Patient matching must be an HIO priority

Jan. 28, 2014
When the Office of the National Coordinator for Health Information Technology (ONC) released its draft report on patient matching challenges and best practices in December 2013, it provided health information organizations (HIOs) with a blueprint for resolving one of the most significant challenges they face:  accurate patient matching.

The report, which assessed current industry capabilities and best practices, delivered eight recommendations that will help the healthcare industry support a zero tolerance policy for patient matching. These ranged from requiring standardized patient identifying attributes to including patient matching functionality in certification to creating an open source algorithm for vendors to use to build/test patient matching algorithms.

Most importantly, the report makes it clear that HIOs must place a far higher priority on accurate patient matching than they have in the past. With limited awareness of their responsibility to assure accurate patient matching, many HIOs have implemented policies with the very real potential to damage data integrity and jeopardize patient safety. 

For example, some expect participating organizations’ staffs to merge duplicates and fix overlays directly in the HIO’s system. This creates a serious liability for all stakeholders due to inconsistent validity decision making amongst data trading partners and non-HIO staff making changes to the HIO’s data. A better policy is for data issues to be corrected in the originating system and then updated the data in the HIO’s system via an electronic message.

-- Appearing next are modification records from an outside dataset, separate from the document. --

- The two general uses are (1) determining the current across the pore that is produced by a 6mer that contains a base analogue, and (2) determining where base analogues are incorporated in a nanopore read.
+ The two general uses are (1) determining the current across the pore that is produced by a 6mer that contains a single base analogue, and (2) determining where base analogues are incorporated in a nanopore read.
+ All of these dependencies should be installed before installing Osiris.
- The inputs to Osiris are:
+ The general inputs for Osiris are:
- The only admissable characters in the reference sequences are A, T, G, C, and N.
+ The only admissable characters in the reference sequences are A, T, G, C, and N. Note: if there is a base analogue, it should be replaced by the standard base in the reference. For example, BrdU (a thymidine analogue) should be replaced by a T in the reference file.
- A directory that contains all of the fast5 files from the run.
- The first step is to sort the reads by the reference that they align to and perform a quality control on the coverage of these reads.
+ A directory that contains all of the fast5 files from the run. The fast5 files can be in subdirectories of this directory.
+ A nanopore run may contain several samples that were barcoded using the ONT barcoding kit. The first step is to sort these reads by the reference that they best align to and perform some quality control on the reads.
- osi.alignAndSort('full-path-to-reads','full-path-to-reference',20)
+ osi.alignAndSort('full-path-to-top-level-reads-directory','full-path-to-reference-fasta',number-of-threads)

Careful reading of the ONC’s report reveals other best practices that HIOs should implement, including:

  • Conduct thorough evaluation of a system algorithm’s real record matching capabilities with threshold testing to eliminate auto-linking of false-positive matches and to optimize functionality with a goal of reducing false-alarm and false-negative matches
  • Require HIO database users to enter several identifying data points (Last Name, First Name, DOB, etc.) or a combination thereof during front end record searches to help ensure the requestor gets the record they’re looking for while minimizing the number of records that are inadvertently disclosed to the requestor
  • Store and utilize the last four digits of a patient’s Social Security Number, without revealing them to the HIO users
  • Develop comprehensive data management policies and procedures including guidance on merging same-system confirmed duplicates, correcting demographic data errors and utilizing electronic messaging updates to communicate updates to the HIO
  • Train HIO staff on correcting cross-system overlaps
  • Audit record-matching algorithms’ effectiveness
  • Establish a comprehensive data sharing agreement, compliance with which is mandatory

HIOs should ensure sufficient staff resources to review potential cross-facility matches and communicate same-system duplicates to the originating facility for correction. Data integrity errors should also be communicated, including records without enough data to verify potential overlays. This communication is another value-add the HIO can provide to its member organizations.

Finally, HIOs should establish a data governance sub-committee to craft a strong information/data governance program that defines required data fields and sets minimum percentages of those fields that must be populated with valid data. Policies should also determine a formula for calculating intra-facility duplicate record rates and establish the maximum allowed.  As with the data sharing agreement, adherence to this program should be mandatory.

Healthcare—and HIOs in particular—must adopt a zero-tolerance policy for patient matching errors. The recommendations contained within ONC’s report, and the information that will ultimately come from the input currently being solicited by the ONC, will bring us much closer to achieving that life-saving goal.

Beth Haenke Just, MBA, RHIA, FAHIMA is founder and CEO of Just Associates (www.justassociates.com), a healthcare data integration consulting firm focused on patient matching, data integrity, data migration and health information exchange.